After common school, he studied law in 1853-1855, generally under Samuel McAchran, a member of Bloomfield's Brotherhood of the Union. He also graduated from the Cincinnati Law School in April 1856 and returned to . There, he participated in the local Democratic party until the passage of the Kansas-Nebraska Act after which he became prominent in the local organization of the Republican insurgency of the 1850s. He also played an important role in the formation of the party throughout Iowa and attended the national convention that nominated Abraham Lincoln in 1860.
After the Civil War, Weaver was elected district attorney for the second judicial district in 1866 and was appointed Federal assessor of internal revenue on March 25, 1867 serving until May 20, 1873. Republicans regarded him as a viable candidate for statewide office but for his persistent hostility to the railroads and interest in social reform. Still, Weaver remained loyal to the party until its president sent Federal troops against strikers in the Summer of 1877.
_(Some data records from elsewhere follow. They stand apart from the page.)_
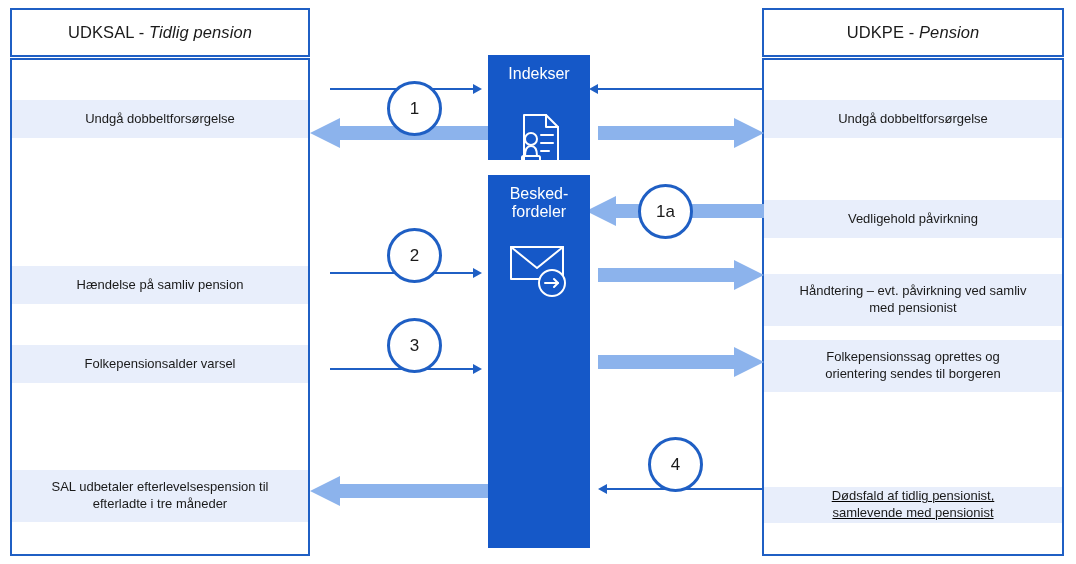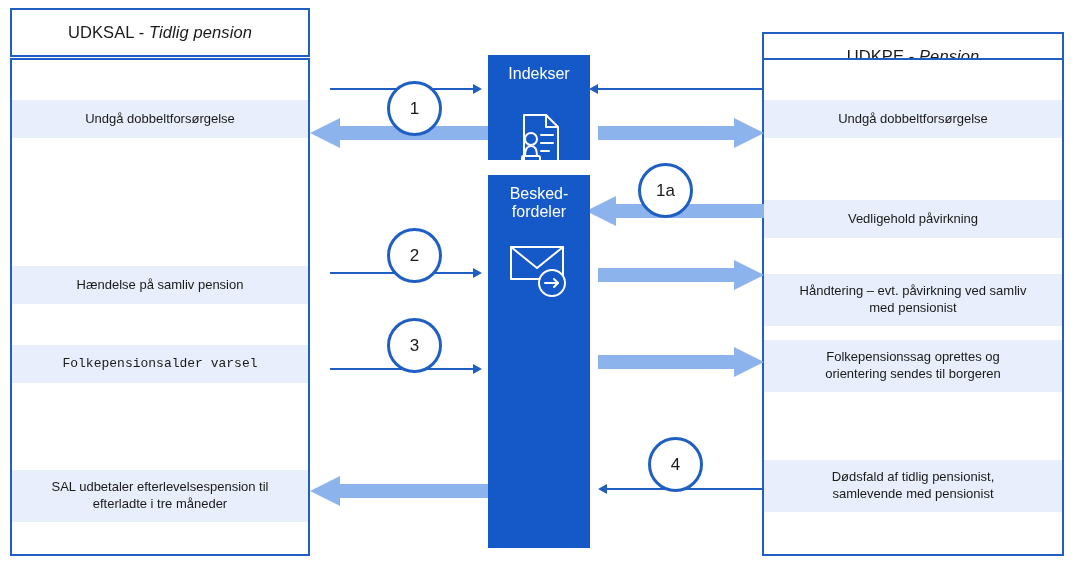--- a/index.html
+++ b/index.html
@@ -143,34 +143,34 @@
     <div class="sys-body" style="left:0px; top:50px; width:300px; height:498px;">
 
       <div class="band" style="top:40px; height:38px;">
         <span class="band-text">Undgå dobbeltforsørgelse</span>
       </div>
 
       <div class="band" style="top:206px; height:38px;">
         <span class="band-text">Hændelse på samliv pension</span>
       </div>
 
-      <div class="band" style="top:285px; height:38px;font-family:Liberation Mono, monospace;">
+      <div class="band" style="top:285px; height:38px;">
         <span class="band-text">Folkepensionsalder varsel</span>
       </div>
 
       <div class="band" style="top:410px; height:52px;">
         <span class="band-text">SAL udbetaler efterlevelsespension til
 efterladte i tre måneder</span>
       </div>
     </div>
   </div>
 
   <div class="sys-col" style="left:762px; top:8px; width:302px; height:548px;">
 
-    <div class="sys-header" style="left:0px; top:0px; width:302px; height:49px;margin-top:24px;">
+    <div class="sys-header" style="left:0px; top:0px; width:302px; height:49px;">
       <span class="sys-header-text"><span>UDKPE</span><span> - </span><span class="ital">Pension</span></span>
     </div>
 
     <div class="sys-body" style="left:0px; top:50px; width:302px; height:498px;">
 
       <div class="band" style="top:40px; height:38px;">
         <span class="band-text">Undgå dobbeltforsørgelse</span>
       </div>
 
       <div class="band" style="top:140px; height:38px;">
@@ -180,21 +180,21 @@
       <div class="band" style="top:200px; height:52px;margin-top:14px;">
         <span class="band-text">Håndtering – evt. påvirkning ved samliv
 med pensionist</span>
       </div>
 
       <div class="band" style="top:280px; height:52px;">
         <span class="band-text">Folkepensionssag oprettes og
 orientering sendes til borgeren</span>
       </div>
 
-      <div class="band" style="top:400px; height:52px;">
+      <div class="band" style="top:427px; height:36px;text-decoration:underline;">
         <span class="band-text">Dødsfald af tidlig pensionist,
 samlevende med pensionist</span>
       </div>
     </div>
   </div>
 
   <div class="thick-arrow" style="left:310px; top:118px; width:180px; height:30px;">
     <svg width="180" height="30" viewBox="0 0 180 30">
       <polygon points="0,15 30,0 30,8 180,8 180,22 30,22 30,30" fill="#8cb3ec"></polygon>
     </svg>
@@ -277,21 +277,21 @@
         <path d="M39 48 H52"></path>
         <path d="M48 44 L52 48 L48 52"></path>
       </svg>
     </div>
   </div>
 
   <div class="num-circle" style="left:387px; top:81px; width:55px; height:55px;">
     <span class="num-label">1</span>
   </div>
 
-  <div class="num-circle" style="left:638px; top:163px; width:55px; height:55px;align-items:center;">
+  <div class="num-circle" style="left:638px; top:184px; width:55px; height:55px;align-items:center;">
     <span class="num-label">1a</span>
   </div>
 
   <div class="num-circle" style="left:387px; top:228px; width:55px; height:55px;">
     <span class="num-label">2</span>
   </div>
 
   <div class="num-circle" style="left:387px; top:318px; width:55px; height:55px;">
     <span class="num-label">3</span>
   </div>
In 1880, the insurgents nominated Weaver for president along with B.J. Chambers of Texas for Vice President. Weaver promised in his Letter of Acceptance to campaign actively on his own behalf. Supported by many of the Liberal Leaguers and the Socialistic Labor Party, he defended the rights of workers to organize, declared for woman's suffrage, and addressed other issues as well as "the money question". In his unique style, Weaver carried his message directly to the voters from Maine and Michigan to southern Alabama and western Arkansas where he denounced the Democratic denial of black rights and the Republican betrayal of Reconstruction. By the close of the campaign, the mainstream newspapers had simply ceased to cover his activities.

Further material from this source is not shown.